Work item >> What lines below include the string "Navigate"? Pick them out and copy them.

Recorded data >>
[Start of section]

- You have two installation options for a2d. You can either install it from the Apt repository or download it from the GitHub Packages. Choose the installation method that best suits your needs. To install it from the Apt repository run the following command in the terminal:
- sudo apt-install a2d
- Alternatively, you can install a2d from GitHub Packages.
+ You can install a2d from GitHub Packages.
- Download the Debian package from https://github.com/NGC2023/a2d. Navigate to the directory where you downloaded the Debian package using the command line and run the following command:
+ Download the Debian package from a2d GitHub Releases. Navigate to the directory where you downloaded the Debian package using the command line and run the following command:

[End of section]
[Start of section]

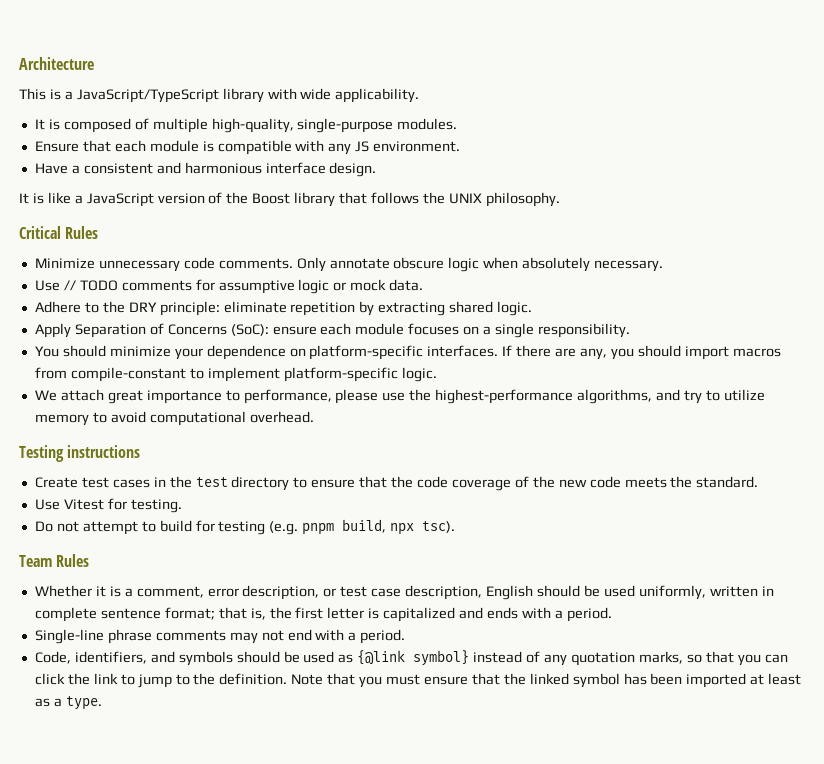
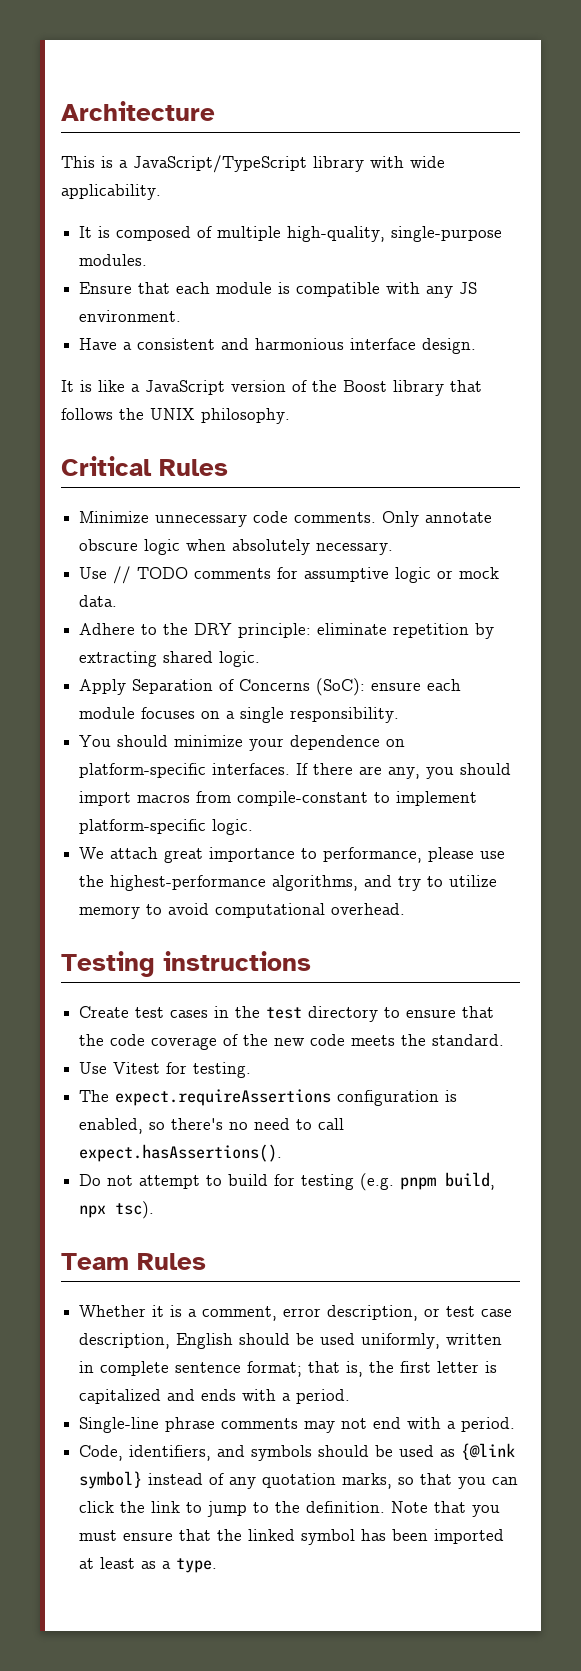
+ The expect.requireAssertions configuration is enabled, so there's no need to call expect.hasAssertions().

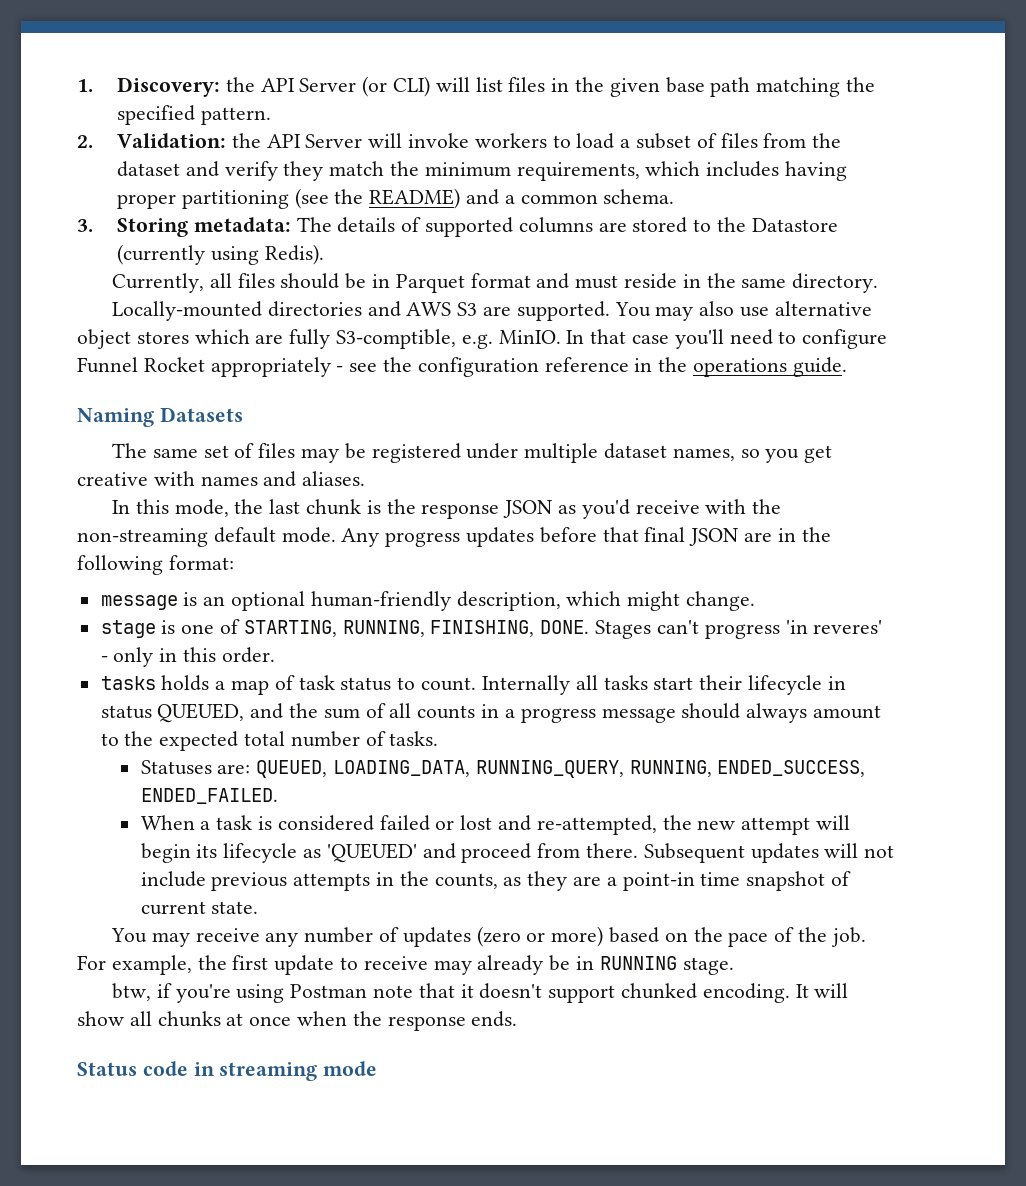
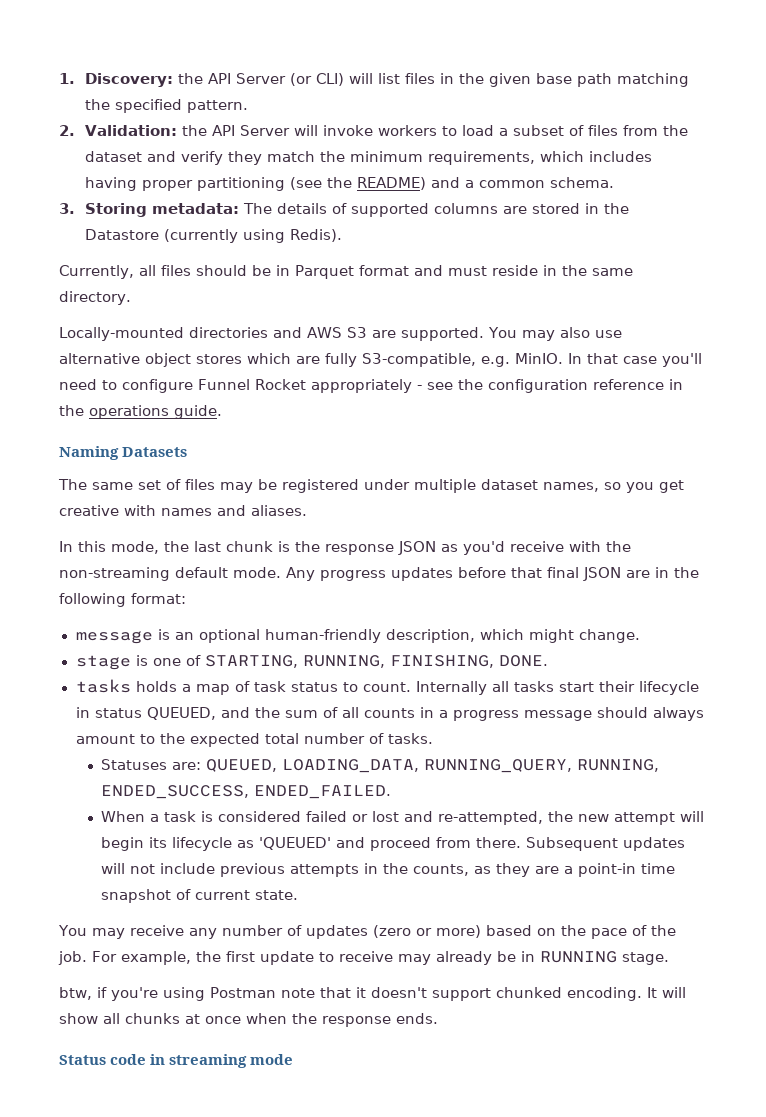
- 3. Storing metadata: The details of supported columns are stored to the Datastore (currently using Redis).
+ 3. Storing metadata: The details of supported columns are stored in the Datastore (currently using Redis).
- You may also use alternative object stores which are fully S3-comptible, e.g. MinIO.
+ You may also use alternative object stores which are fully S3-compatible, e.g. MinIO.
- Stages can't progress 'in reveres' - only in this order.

[End of section]
[Start of section]

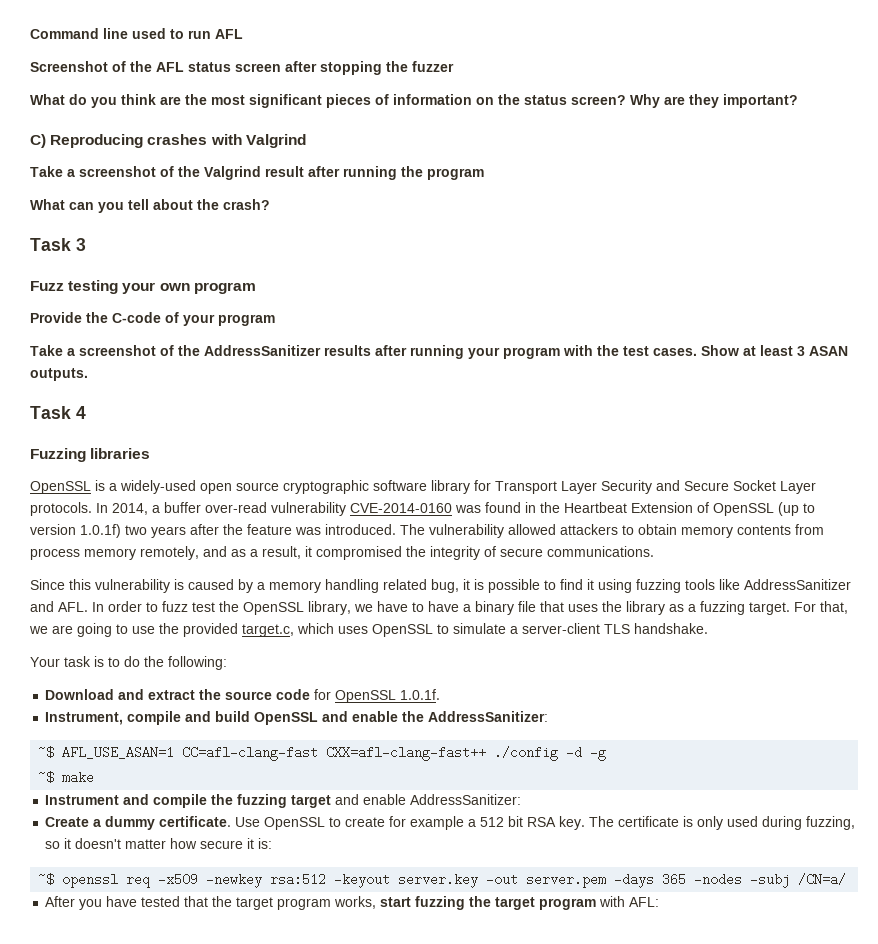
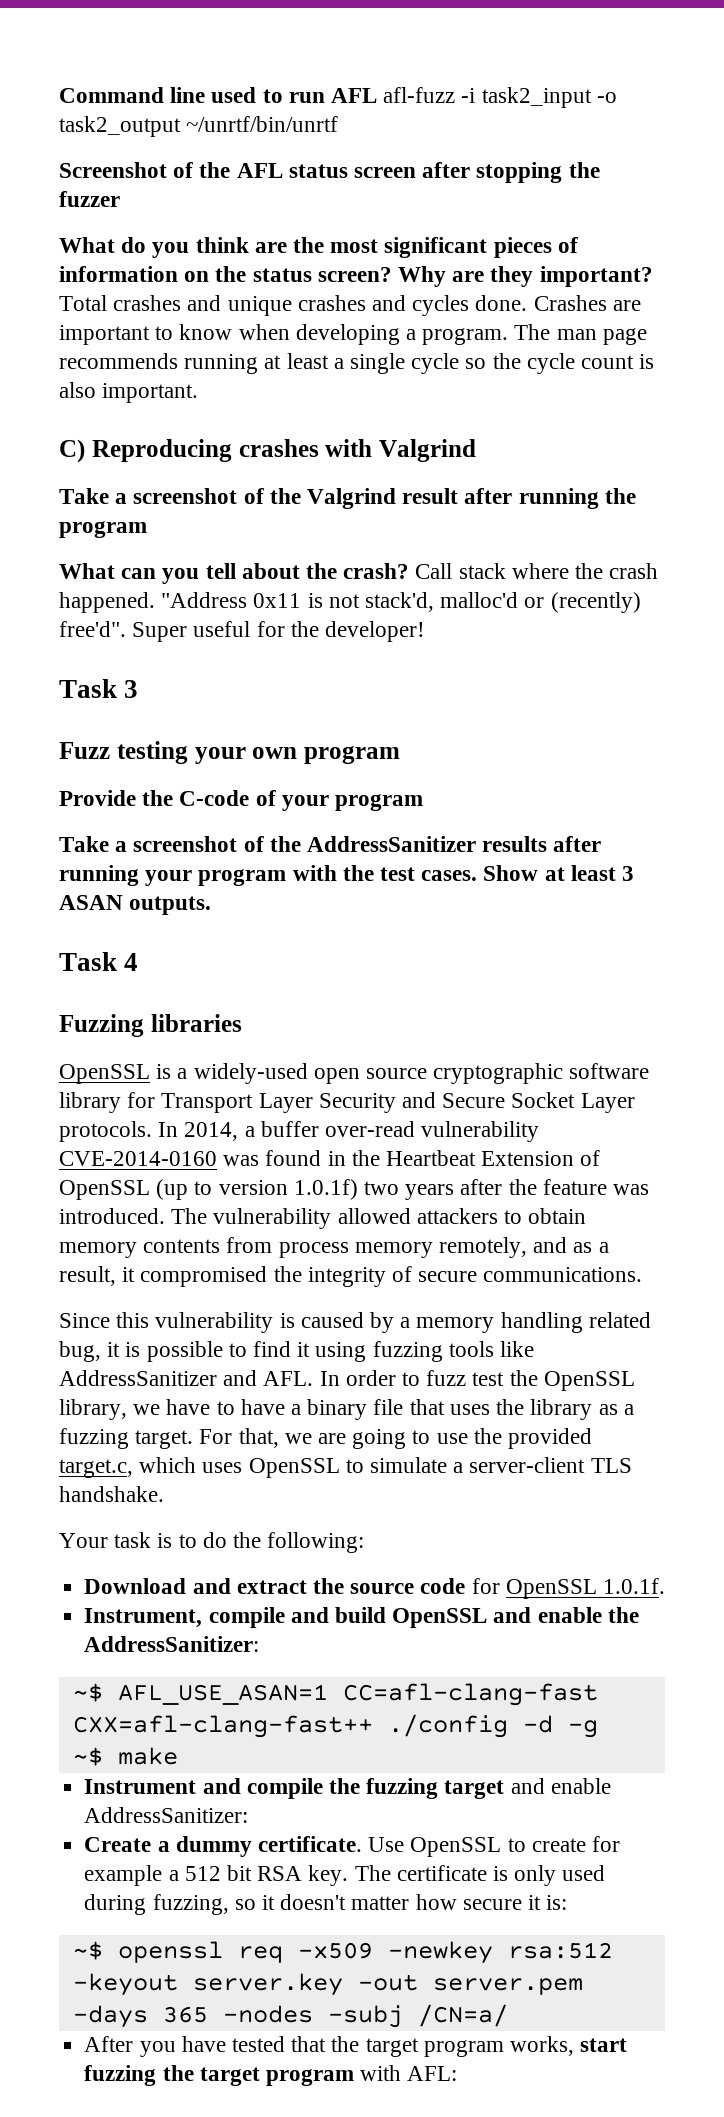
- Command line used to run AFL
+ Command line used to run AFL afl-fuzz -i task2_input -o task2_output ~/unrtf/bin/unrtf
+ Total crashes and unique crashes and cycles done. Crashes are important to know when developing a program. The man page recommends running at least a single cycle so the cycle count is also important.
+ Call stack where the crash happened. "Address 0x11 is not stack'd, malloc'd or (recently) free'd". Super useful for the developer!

[End of section]

Reply to the exercise >>
- Download the Debian package from https://github.com/NGC2023/a2d. Navigate to the directory where you downloaded the Debian package using the command line and run the following command:
+ Download the Debian package from a2d GitHub Releases. Navigate to the directory where you downloaded the Debian package using the command line and run the following command:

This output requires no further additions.